**TASK ITEM:**
Report the count of lines containing the word "none" in these records, with no other text.

[Stored items]
- Opening Delimiter -

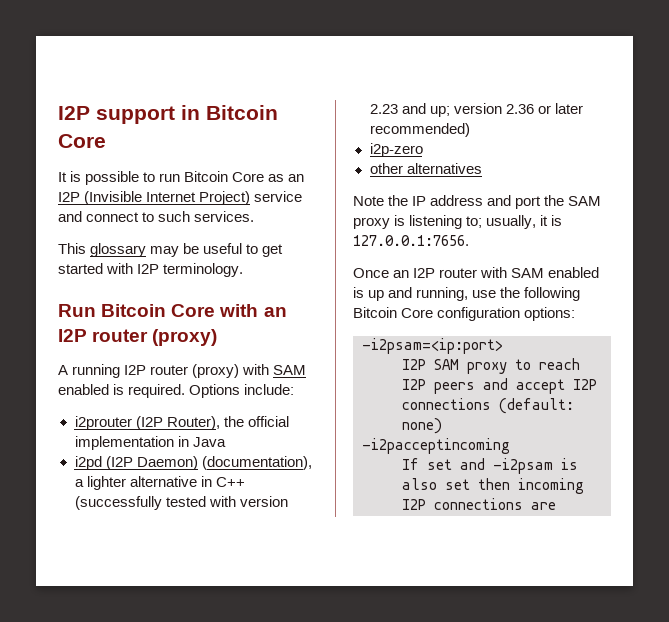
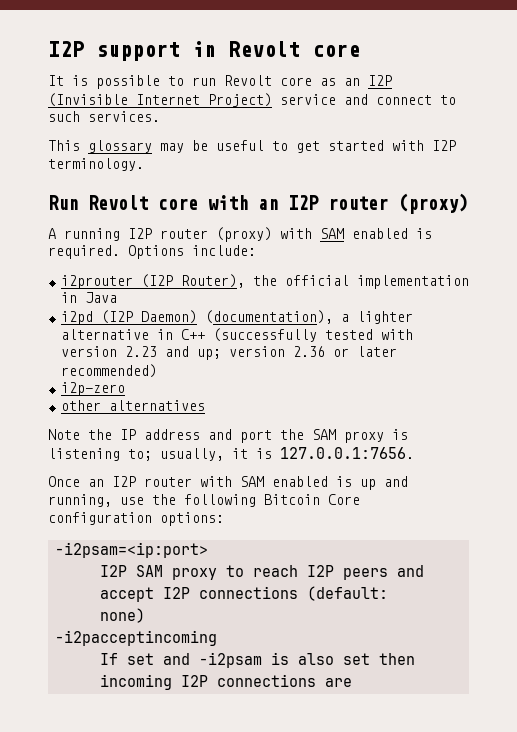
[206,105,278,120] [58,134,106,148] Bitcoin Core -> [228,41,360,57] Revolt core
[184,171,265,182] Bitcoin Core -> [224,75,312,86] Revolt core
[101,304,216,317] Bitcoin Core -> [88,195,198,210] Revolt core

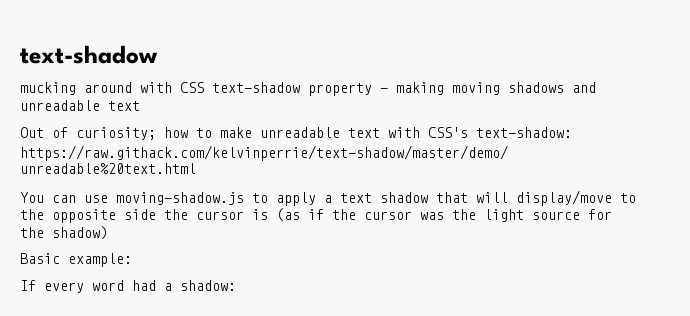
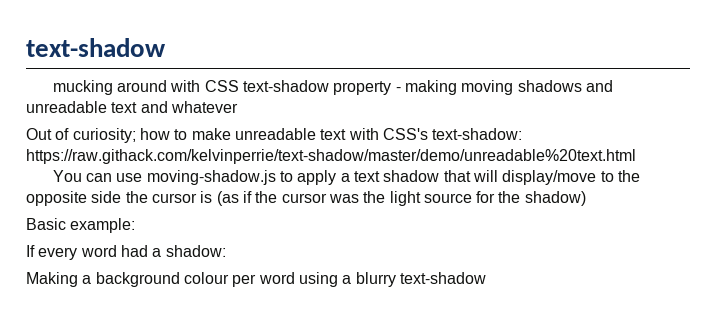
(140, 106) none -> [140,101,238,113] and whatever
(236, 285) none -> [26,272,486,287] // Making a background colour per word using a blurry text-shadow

- Closing Delimiter -

**YOUR SOLUTION:**
2